▶ INSTRUCTIONS TO FOLLOW: Search the records below for the word "place". Copy each line where it occurs.

___ DATA TO EXAMINE

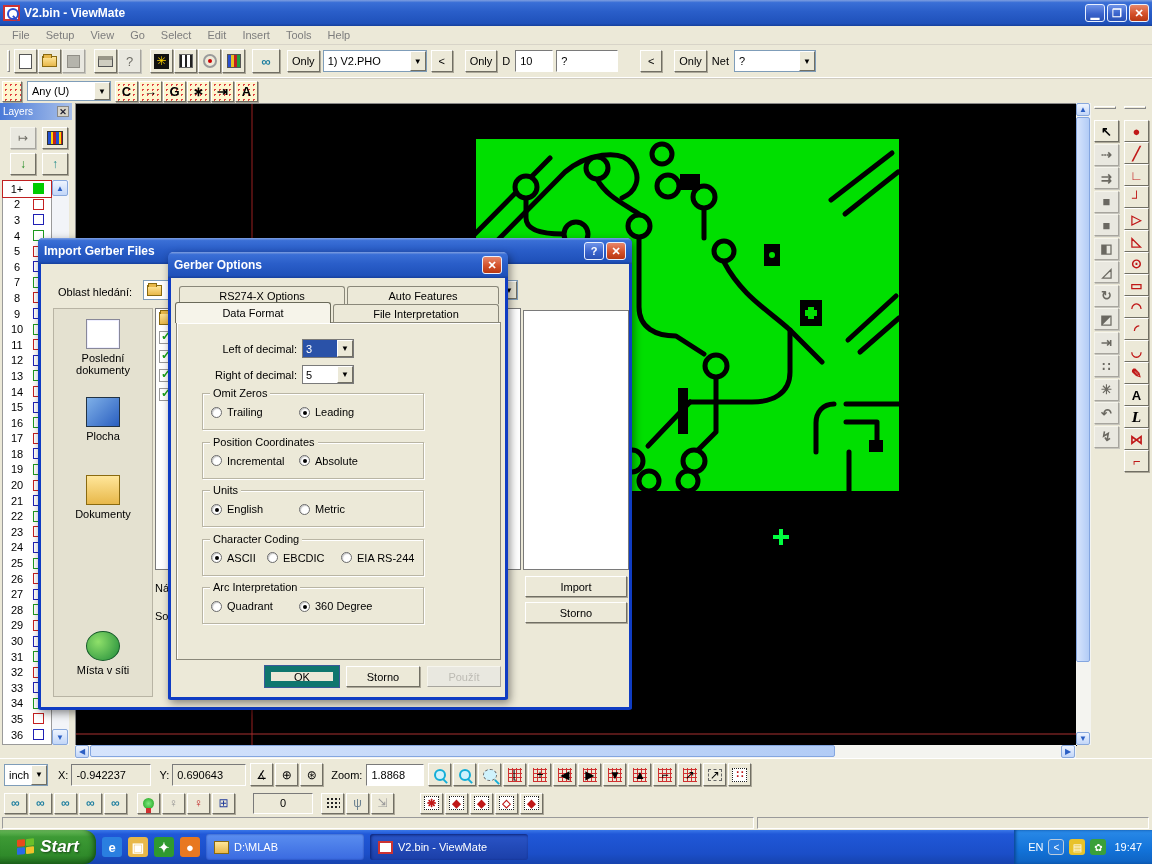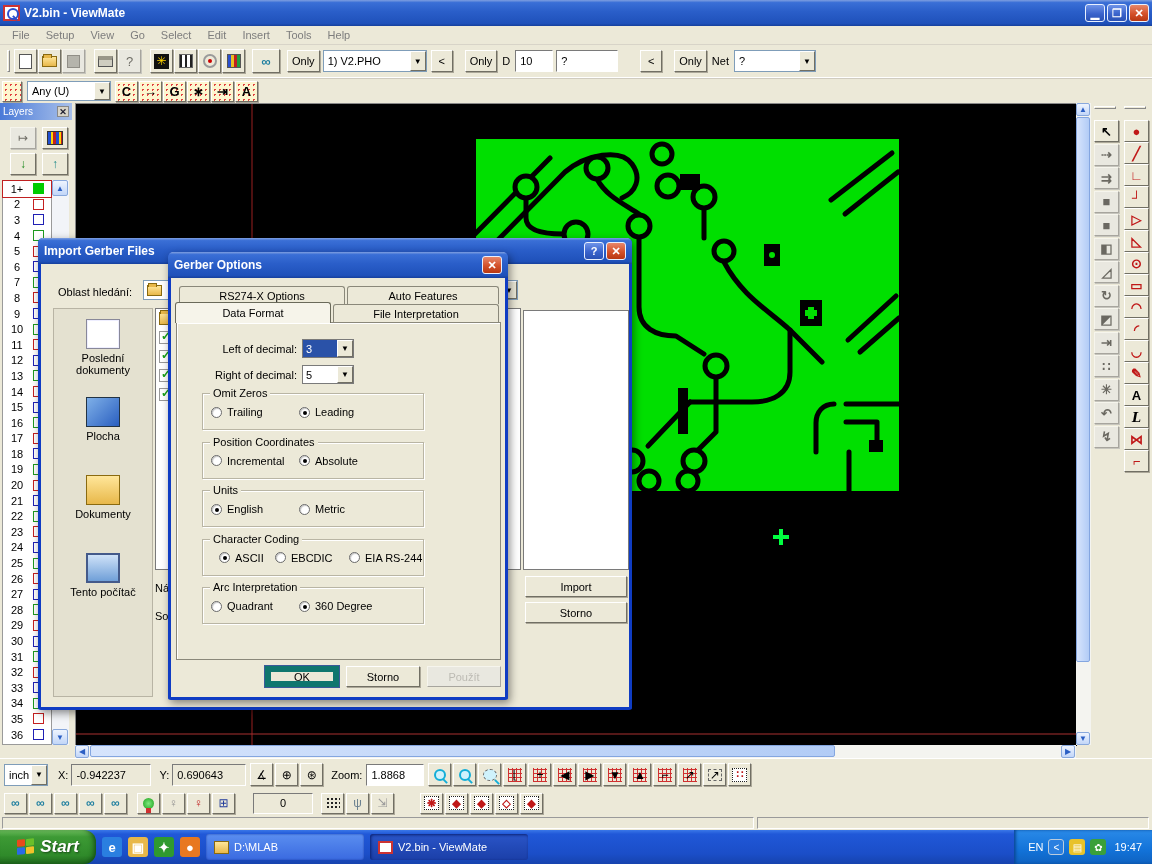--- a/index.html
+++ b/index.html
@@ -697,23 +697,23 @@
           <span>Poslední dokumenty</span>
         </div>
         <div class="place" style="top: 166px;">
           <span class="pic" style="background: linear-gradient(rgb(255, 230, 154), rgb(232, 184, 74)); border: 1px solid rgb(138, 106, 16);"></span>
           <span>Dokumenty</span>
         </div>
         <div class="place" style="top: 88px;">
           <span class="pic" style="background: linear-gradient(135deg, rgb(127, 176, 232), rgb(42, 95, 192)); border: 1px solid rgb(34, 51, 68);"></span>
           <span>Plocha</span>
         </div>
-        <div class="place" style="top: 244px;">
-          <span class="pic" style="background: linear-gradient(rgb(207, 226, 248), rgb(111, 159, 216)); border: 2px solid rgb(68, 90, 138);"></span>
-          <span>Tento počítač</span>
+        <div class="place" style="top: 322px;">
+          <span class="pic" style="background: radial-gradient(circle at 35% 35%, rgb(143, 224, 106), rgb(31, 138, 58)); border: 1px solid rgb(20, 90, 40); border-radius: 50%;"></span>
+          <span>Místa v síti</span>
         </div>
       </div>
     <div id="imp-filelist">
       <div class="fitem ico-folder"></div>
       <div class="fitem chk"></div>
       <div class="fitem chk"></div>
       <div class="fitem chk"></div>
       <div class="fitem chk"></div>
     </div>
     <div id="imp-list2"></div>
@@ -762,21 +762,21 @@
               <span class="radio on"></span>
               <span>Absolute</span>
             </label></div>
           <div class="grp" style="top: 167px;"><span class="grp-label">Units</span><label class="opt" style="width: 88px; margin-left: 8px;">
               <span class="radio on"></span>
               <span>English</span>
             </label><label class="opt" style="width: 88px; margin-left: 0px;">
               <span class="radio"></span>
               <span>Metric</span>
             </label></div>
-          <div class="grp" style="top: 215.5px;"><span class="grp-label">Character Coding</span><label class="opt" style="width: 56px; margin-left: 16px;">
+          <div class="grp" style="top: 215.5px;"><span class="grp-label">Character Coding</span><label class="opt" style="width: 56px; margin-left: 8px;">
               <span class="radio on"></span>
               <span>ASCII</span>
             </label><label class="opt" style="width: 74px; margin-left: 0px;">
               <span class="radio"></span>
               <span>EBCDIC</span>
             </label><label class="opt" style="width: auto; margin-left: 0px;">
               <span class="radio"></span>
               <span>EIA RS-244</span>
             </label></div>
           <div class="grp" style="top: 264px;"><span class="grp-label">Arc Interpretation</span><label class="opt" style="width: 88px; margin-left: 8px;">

______

▶ ANSWER TO THE PROBLEM:
         <div class="place" style="top: 166px;">
         <div class="place" style="top: 88px;">
-        <div class="place" style="top: 244px;">
+        <div class="place" style="top: 322px;">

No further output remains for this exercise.